Understanding Predictions

This page explains the core concepts behind predictions in nirs4all. Understanding these concepts will help you work effectively with training results, model selection, and deployment.

What Is a Prediction?

A prediction is a record that captures everything about one model evaluated on one fold and partition. When you run a pipeline with 3-fold cross-validation on a single model, nirs4all produces multiple prediction records – one per fold per partition (train, val, test), plus averaged summaries.

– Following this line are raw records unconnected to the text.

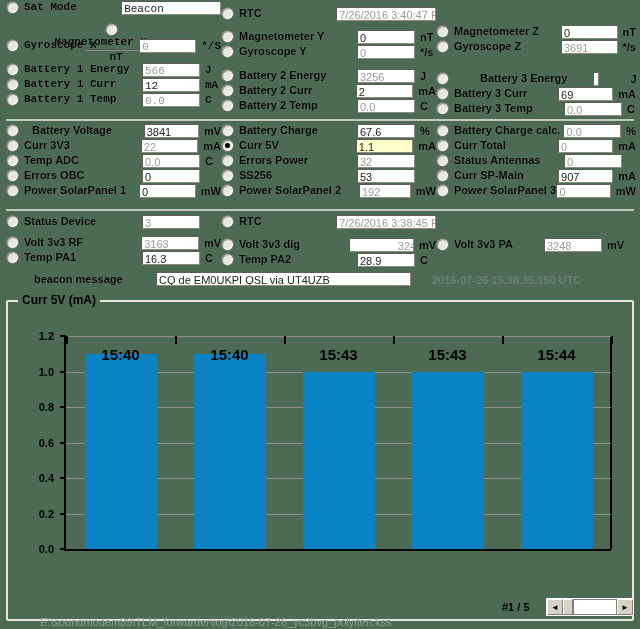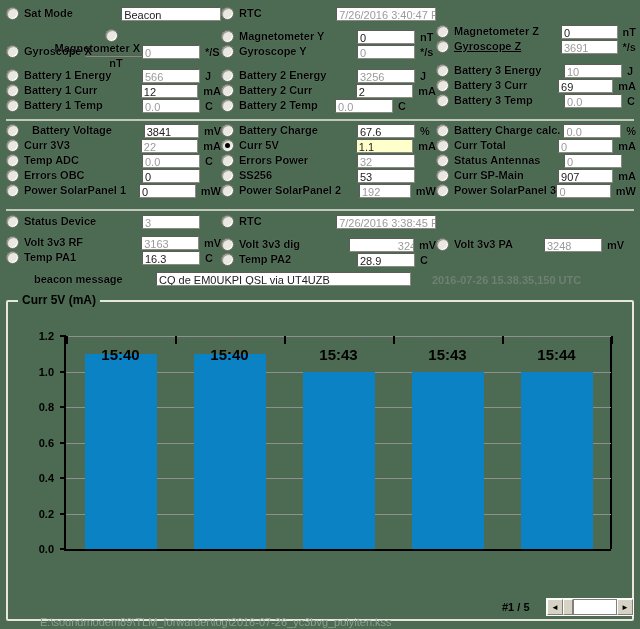--- a/index.html
+++ b/index.html
@@ -98,7 +98,7 @@
 </head>
 <body>
 
-<div class="panel" id="obc-col1" style="left:6px;top:6px;width:215px;">
+<div class="panel" id="obc-col1" style="left:6px;top:0;width:215px;font-family:Liberation Mono, monospace;">
     <div class="row">
       <span class="radio"></span>
       <span class="lbl" style="width: 118px;">Sat Mode</span>

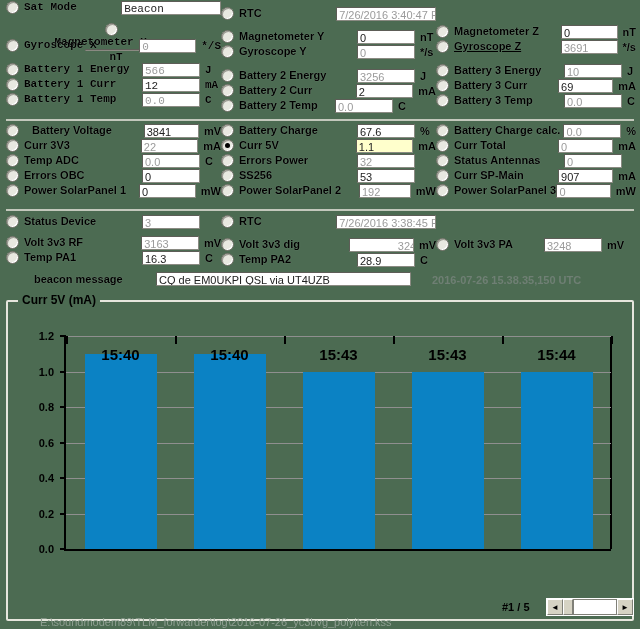--- a/index.html
+++ b/index.html
@@ -181,7 +181,7 @@
     </div>
     <div class="row">
       <span class="radio"></span>
-      <span class="lbl" style="width: 110px; text-decoration: underline;">Gyroscope Z</span>
+      <span class="lbl" style="width: 110px;">Gyroscope Z</span>
       <div class="fld dim" style="width: 58px;">3691</div>
       <span class="unit">*/s</span>
     </div>

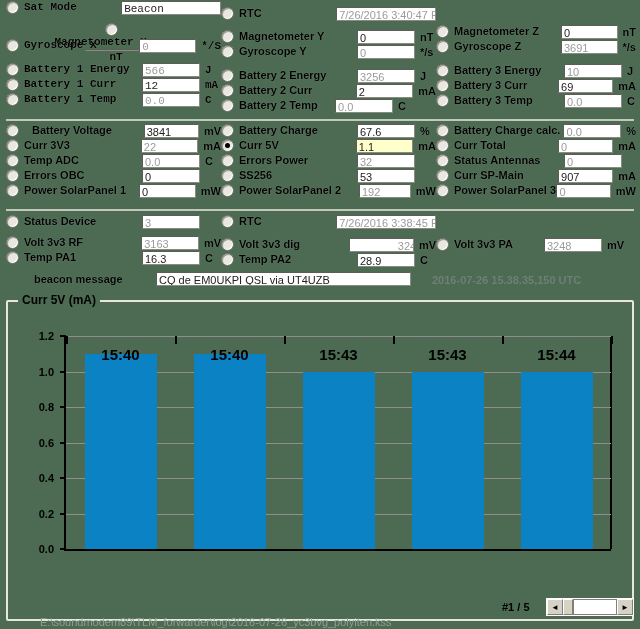--- a/index.html
+++ b/index.html
@@ -185,7 +185,7 @@
       <div class="fld dim" style="width: 58px;">3691</div>
       <span class="unit">*/s</span>
     </div>
-    <div class="row" style="margin-top: 9px;">
+    <div class="row" style="margin-top: 17px; gap: 26px;">
       <span class="radio"></span>
       <span class="lbl" style="width: 110px;">Battery 3 Energy</span>
       <div class="fld dim" style="width: 58px;">10</div>

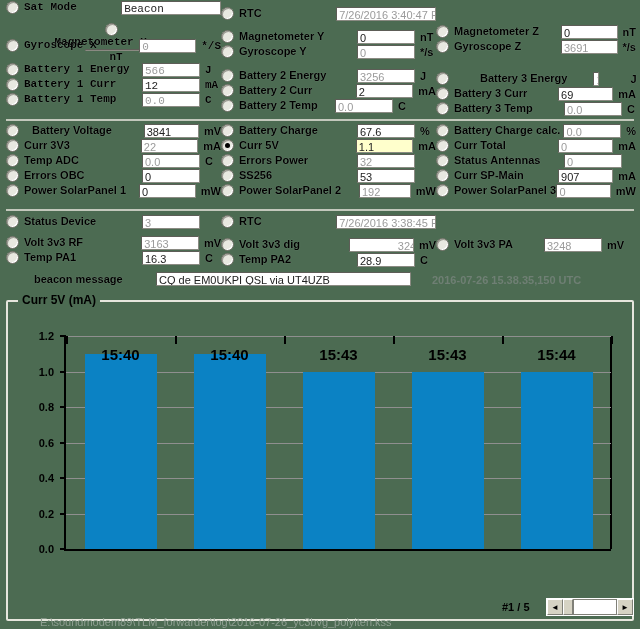--- a/index.html
+++ b/index.html
@@ -167,7 +167,7 @@
     </div>
     <div class="row">
       <span class="radio"></span>
-      <span class="lbl" style="width: 96px;">Battery 2 Temp</span>
+      <span class="lbl" style="width: 118px;">Battery 2 Temp</span>
       <div class="fld dim" style="width: 58px;">0.0</div>
       <span class="unit">C</span>
     </div>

Each prediction record contains:

  • Identity: model name, model class, dataset name, fold ID, partition

  • Scores: val_score, test_score, train_score (the primary metric), plus a nested scores dictionary with all computed metrics (RMSE, R2, MAE, etc.) per partition

  • Arrays: y_true, y_pred (and y_proba for classification) – the actual and predicted values for visualization and detailed analysis

  • Context: preprocessing chain summary, branch info, exclusion stats, number of samples and features, hyperparameters

  • Chain link: a reference to the trained chain (the complete preprocessing-to-model path) that produced this prediction

Chains

A chain is the complete, ordered sequence of fitted steps that were executed during training. It captures:

  • Every preprocessing transformer (fitted scaler, SNV, etc.) with its artifacts

  • The model step and its fitted artifacts per fold

  • The order of operations

Chains are the unit of export and replay. When you export a model or predict on new data, nirs4all loads the chain and replays each step in order – applying fitted transformers, then running the model.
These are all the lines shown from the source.